Paediatric arrhythmias can be congenital (present from birth) or acquired (developed over time). The underlying cause is commony idiopathic and common causes can also include:
- Congenital heart defects: structural abnormalities in the heart can disrupt its electrical pathways, leading to arrhythmias2;
- Infections: viral infections, such as myocarditis, can affect the heart’s electrical system;
- Genetic factors: some arrhythmias have a hereditary component, in an autosomal dominant manner, such as first-degree family members; therefore, a family history is ideal as this can increase a child’s risk;
- Metabolic disorders: conditions such as electrolyte imbalances, thyroid problems and certain medications can lead to arrhythmias3;
- Cardiac surgery: post-operative arrhythmias are very common, particularly junctional ectopic tachycardia (JET).
When managing cardiac arrythmias, pharmacists have an opportunity to input into therapeutic decisions and long-term management of the patient’s condition.
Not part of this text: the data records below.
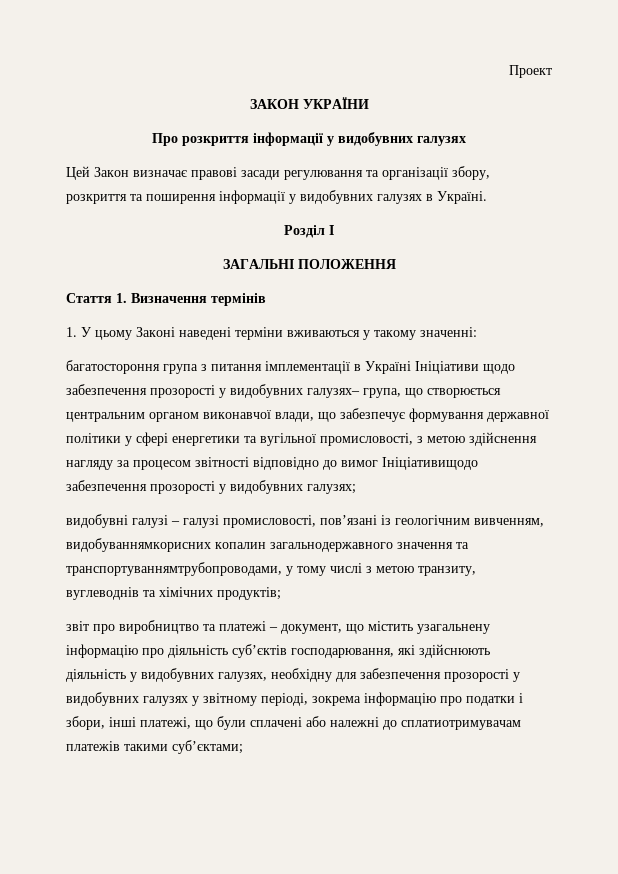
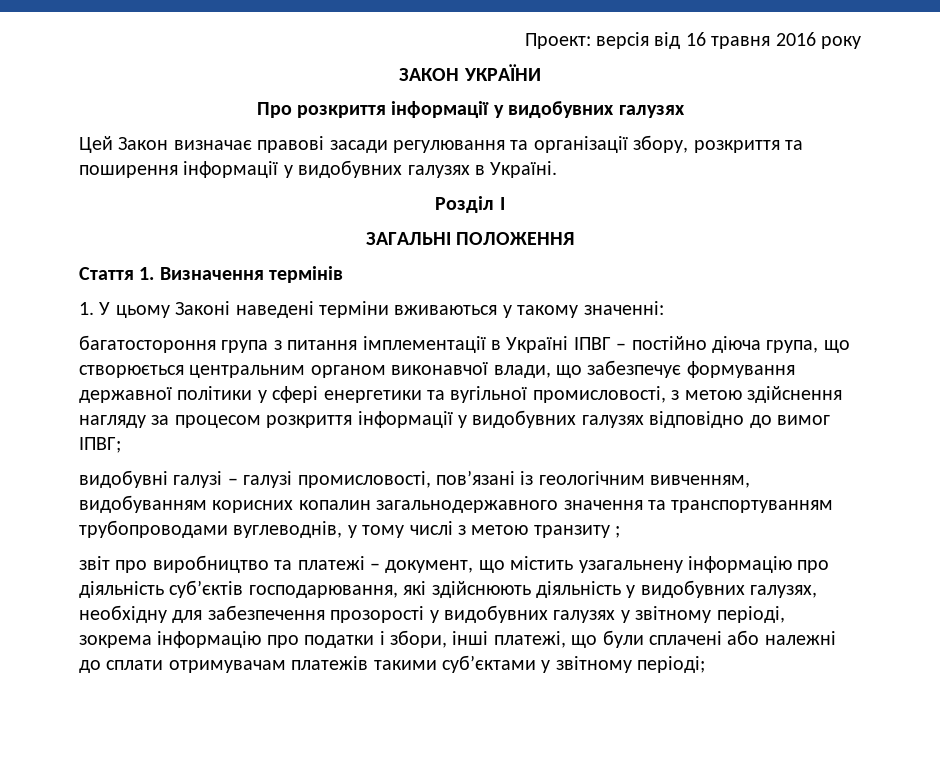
- Проект
+ Проект: версія від 16 травня 2016 року
- багатостороння група з питання імплементації в Україні Ініціативи щодо забезпечення прозорості у видобувних галузях– група, що створюється центральним органом виконавчої влади, що забезпечує формування державної політики у сфері енергетики та вугільної промисловості, з метою здійснення нагляду за процесом звітності відповідно до вимог Ініціативищодо забезпечення прозорості у видобувних галузях;
+ багатостороння група з питання імплементації в Україні ІПВГ – постійно діюча група, що створюється центральним органом виконавчої влади, що забезпечує формування державної політики у сфері енергетики та вугільної промисловості, з метою здійснення нагляду за процесом розкриття інформації у видобувних галузях відповідно до вимог ІПВГ;
- видобувні галузі – галузі промисловості, пов’язані із геологічним вивченням, видобуваннямкорисних копалин загальнодержавного значення та транспортуваннямтрубопроводами, у тому числі з метою транзиту, вуглеводнів та хімічних продуктів;
+ видобувні галузі – галузі промисловості, пов’язані із геологічним вивченням, видобуванням корисних копалин загальнодержавного значення та транспортуванням трубопроводами вуглеводнів, у тому числі з метою транзиту ;
- звіт про виробництво та платежі – документ, що містить узагальнену інформацію про діяльність суб’єктів господарювання, які здійснюють діяльність у видобувних галузях, необхідну для забезпечення прозорості у видобувних галузях у звітному періоді, зокрема інформацію про податки і збори, інші платежі, що були сплачені або належні до сплатиотримувачам платежів такими суб’єктами;
+ звіт про виробництво та платежі – документ, що містить узагальнену інформацію про діяльність суб’єктів господарювання, які здійснюють діяльність у видобувних галузях, необхідну для забезпечення прозорості у видобувних галузях у звітному періоді, зокрема інформацію про податки і збори, інші платежі, що були сплачені або належні до сплати отримувачам платежів такими суб’єктами у звітному періоді;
Paediatric patients with cardiac arrythmias often have multiple comorbidities requiring safe and effective management of potential drug–drug and drug–disease interactions.
This article will provide an outline of the main types of arrhythmias, diagnosis and pharmaceutical treatment options. A working knowledge of ECGs will be helpful, but please read ‘Interpretation of electrocardiograms’ for more information on this.
Types of arrhythmias
Arrhythmias is a broad condition type with a multitude of subsets. They can be broadly categorised into bradyarrhythmia’s and tachyarrhythmia based on the heart rate. This can be further divided according to the origin, means of transmission and syndromes associated with it. The following represent a selection of the types of arrythmia most commonly seen in the paediatric population.
Supraventricular tachycardia
Supraventricular tachycardia (SVT) is one of the most common cardiac arryhthmias affecting the paediatric population4. It is characterised by rapid and regular heartbeats originating above the ventricles4. This often lasts for more than 30 seconds and can require termination if accompanied with haemodynamic instability5. SVT is an umbrella term for several conditions, including atrial fibrillation, atrial flutter, atrioventricular (AV) nodal re-entrant tachycardia and accessory pathway-mediated tachycardia. Exploring the pathophysiology and underlying mechanisms that contribute to the development of these conditions will give readers a greater understanding of the mechanism of treatment and treatment aims.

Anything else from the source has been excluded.